Anyway, about yesterday. We arrived at the clinic with plenty of time to spare (a first), I noticed they had changed the radio station….I wonder if they read my last post? We were called in and met with the embryologist and one of the nurses to go through the results from the egg collection. It was my favorite nurse, she always says my hair looks lovely so that’s what has earned her the accolade. They were transferring a top quality 5 day hatching blast and freezing the remaining 2 top quality ones the same day. The other 3 of good quality were still developing so they are going to call me today with regards to their progress.
We were taken to the ward and given our fetching gowns to wear for the procedure. This is usually the most challenging part for us, every time we struggle with which way to put them on, in the transfer room I spotted the embryologist had hers on the other way to us……wrong again! Still, feeling not too dissimilar to Walter White and Jesse Pinkman ready for a meth making session, we were ready to go.
Considering past struggles with locating my awkward cervix I’m always prepared for a not so straightforward transfer. However this time it was the easiest ever, my cervix was playing nice and we were in and out in seconds….literally. It helped that the nurse had hand drawn a ‘map’ of said cervix location on our last transfer to help her should she need it again.
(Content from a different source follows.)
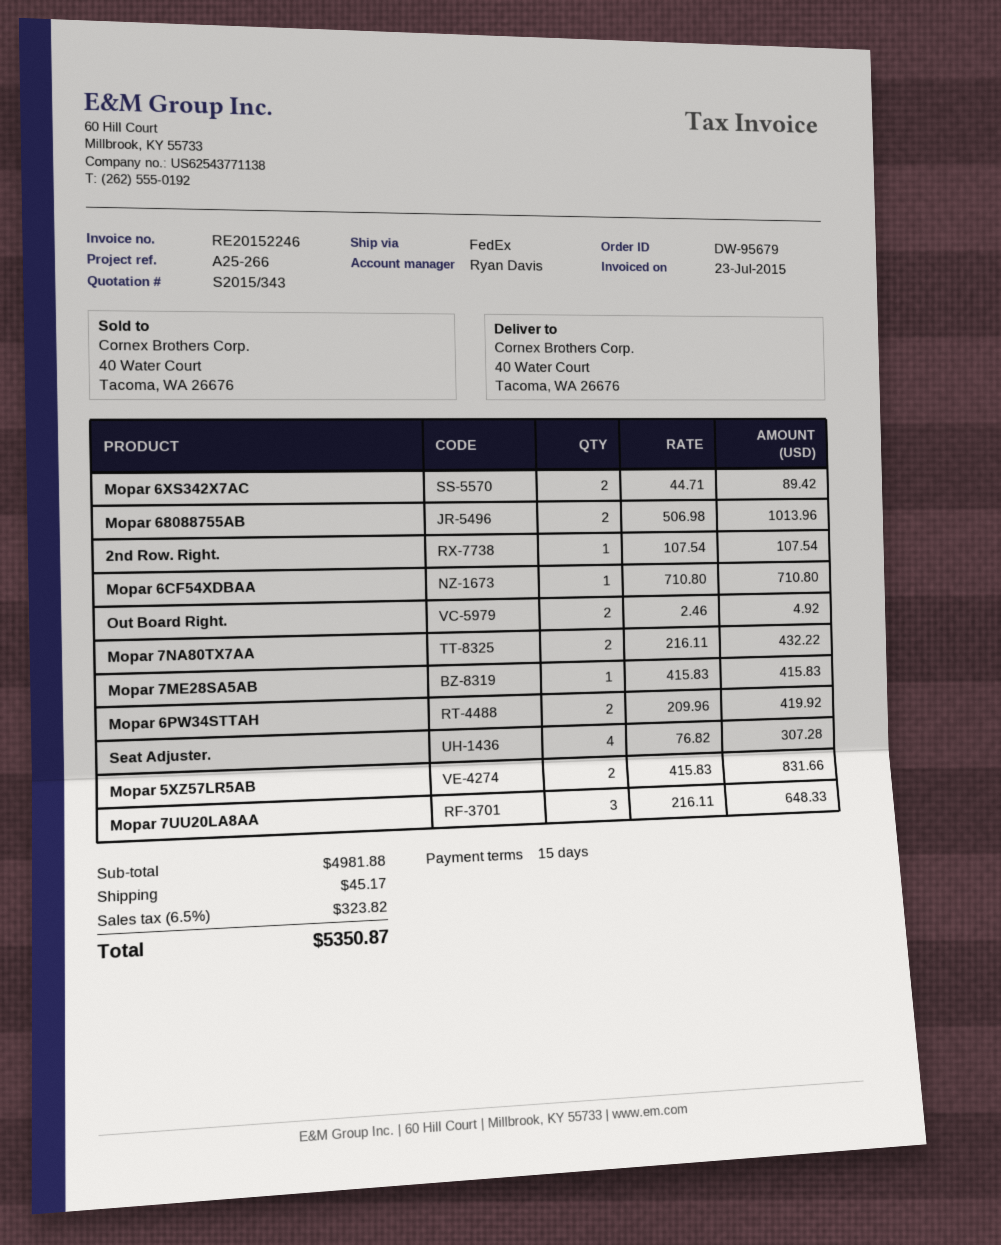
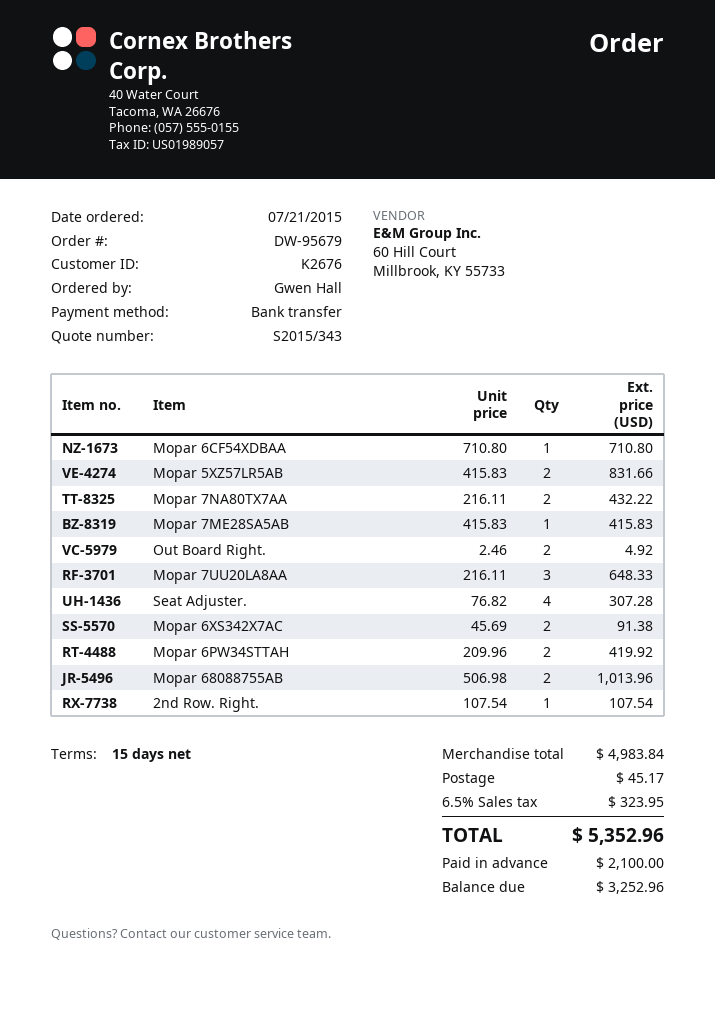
Mopar 6XS342X7AC: 2 x 44.71 = 89.42 -> 2 x 45.69 = 91.38
subtotal: 4981.88 -> 4983.84
tax: 6.5% = 323.82 -> 6.5% = 323.95
total: 5350.87 -> 5352.96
Another reason why she’s my fave, I might ask if I can have a copy to frame for above the fireplace 😉
With it being a 5 day transfer we only have to wait 9 days for our test to determine if it’s worked. 1 day in I haven’t googled symptoms but I am already dreaming about a hot bath, this is the thing I find hardest during the 2ww, a warm bath just won’t cut it. I’m just going to have to make do with a shower to try and steam out this cold. At least the sneezing has subsided so I can uncross my legs.